Escrito por Guga Dorea no Correio da Cidadania | |
Nessa série de artigos sobre os 100 anos da Revolução Mexicana estamos
chegando ao período em que as forças políticas em jogo demonstraram cada
vez mais quais projetos de futuro elas tinham para o México. A data
histórica que ficou oficialmente marcada como a da revolução – 20 de
novembro de 2010 – deixou, na prática, uma questão em aberto até os dias
de hoje.
Qual foi o real significado daquele acontecimento histórico e até que
ponto o denominado neozapatismo é uma tentativa de resgatar o passado em
um momento presente, tendo em vista transformar as atuais configurações
políticas, sociais, econômicas e culturais do México atual? É diante
dessas indagações que pretendemos, daqui para frente, buscar compreender
como o México pode ser um exemplo significativo de como o capitalismo
se desenvolveu entre o final do século XIX e início do XX, até a sua
entrada globalizada e supostamente vitoriosa no mundo do cyberespaço, em
que o passado é concebido como algo a ser velozmente ultrapassado e
desintegrado.
Mas vamos com calma. Como estava o México no ano de sua revolução?
Segundo Adolfo Gilly, entre muitos outros autores, algo em torno de 80%
de suas terras estavam nas mãos dos grandes fazendeiros, o que não
significava ausência de resistência dos camponeses e indígenas, aqueles
que foram alijados do que eles próprios intitulavam culturalmente como
"madre tierra", já mostrando com esse nome a sua forma diferenciada de
lidar e de "olhar" para a natureza.
Para o pensador, o quadro social, econômico, político e cultural do
México de 1910 era o de uma face dupla. De um lado, as reformas
capitalistas, iniciadas no governo de Benito Juárez e fortalecidas, de
forma autoritária, na era Porfírio Díaz, geraram um país marcado pela
entrada fulminante das ferrovias nas terras camponesas e indígenas, o
que correspondeu à utilização de áreas rurais para a produção de
matérias primas a serem exportadas, sobretudo aos mercados dos EUA e da
Grã-Bretanha.
No outro lado dessa instigante equação, apesar dos camponeses e
indígenas, diante dessa nova realidade, terem se transformado, em sua
maioria, em mão de obra útil para os interesses do sistema, foram eles
que revelaram o chamado "México profundo", um país que a subjetividade
capitalista não conseguiu contaminar e muito menos cooptar por completo.

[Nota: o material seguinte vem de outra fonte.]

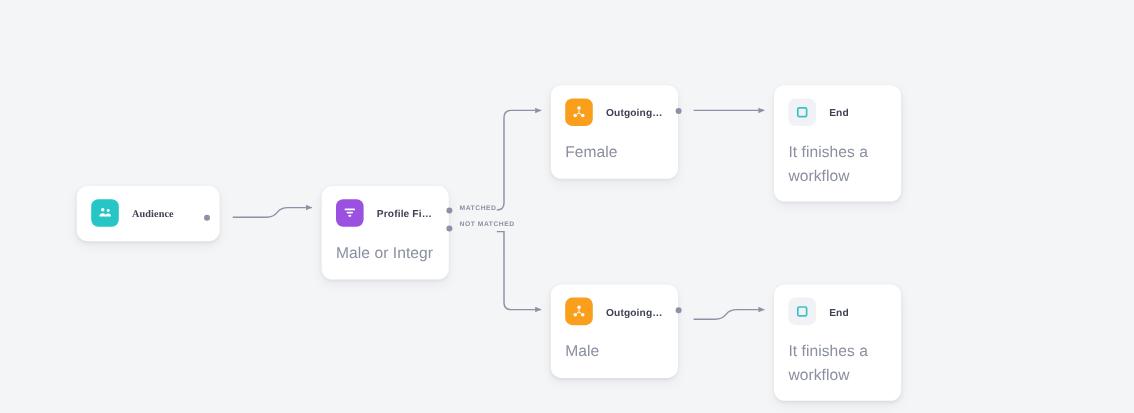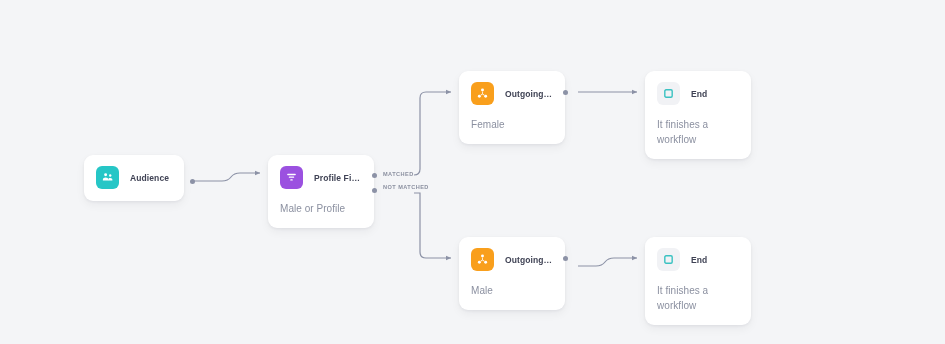"Female" .node-sub { font-size: 10px -> 13px }
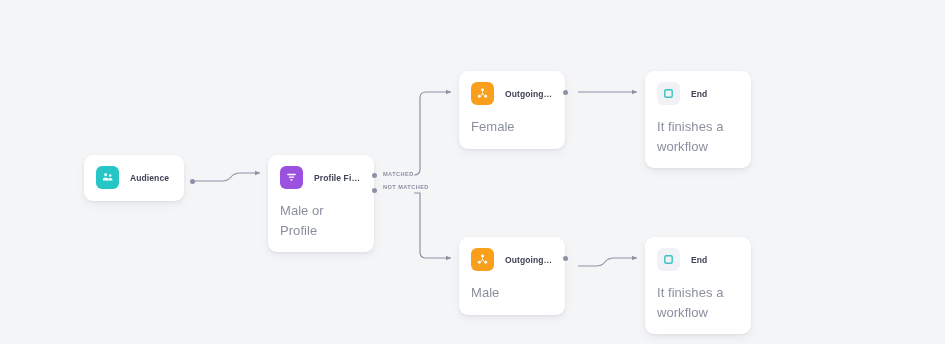"Audience" #node-audience { font-family: none -> Liberation Serif, serif; left: 84px -> 64px; width: 100px -> 119px }
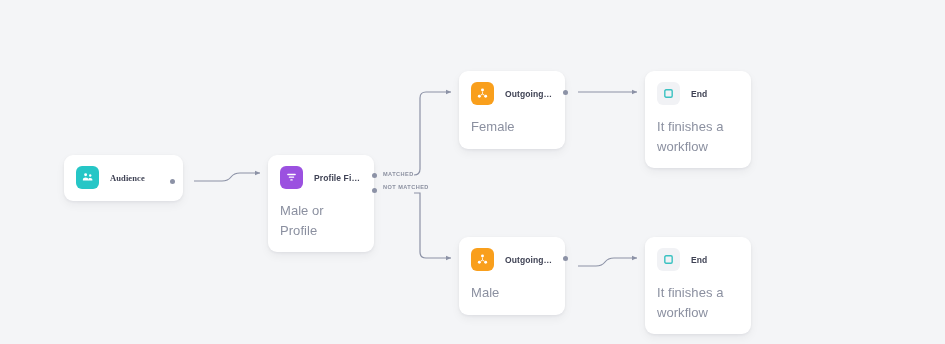"Male or Profile" div.node-sub { text: Profile -> Integr }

E esse México permanece potencialmente vivo até os dias de hoje.
Luta pelo poder
De um ponto de vista político, Adolfo Gilly nos mostrou ainda como a
luta pela manutenção ou conquista do poder se desenvolveu nas vésperas
da revolução. No âmbito da situação, o receio de Porfírio Díaz era a de
que o avanço de seu opositor mais perigoso, Francisco Madero, viesse a
insuflar e a incentivar os camponeses e indígenas a radicalizarem seu
desejo por uma transformação verdadeira, que fizesse tremer, de fato, os
alicerces de um ainda incipiente, mas poderoso ideologicamente,
capitalismo.
Madero, por sua vez, tinha como principal preocupação realizar mudanças
pacíficas e burguesas de seu interesse antes que os movimentos
camponeses e indígenas radicalizassem a luta. O objetivo, portanto, era o
de conter as massas e promover uma "revolução" aos moldes da crença na
intitulada modernidade, seguindo caminhos já percorridos pelos grandes
centros "desenvolvidos" daquela época.
Foi nessa circunstância que no dia 5 de junho de 1910 Porfírio Díaz
venceu as eleições fraudulentas, apesar de seu anúncio de renúncia.
Resultado: Madero é preso, enfraquecendo o seu objetivo de realizar uma
revolução controlada e supostamente pacífica. Pouco tempo depois
(outubro desse mesmo ano), ele é posto em liberdade condicional, escapa
para os EUA e, logo na seqüência, retorna ao México para se proclamar
presidente provisório do México em San Luis de Potosi, que fica ao norte
do país, porém não na fronteira com os estadunidenses.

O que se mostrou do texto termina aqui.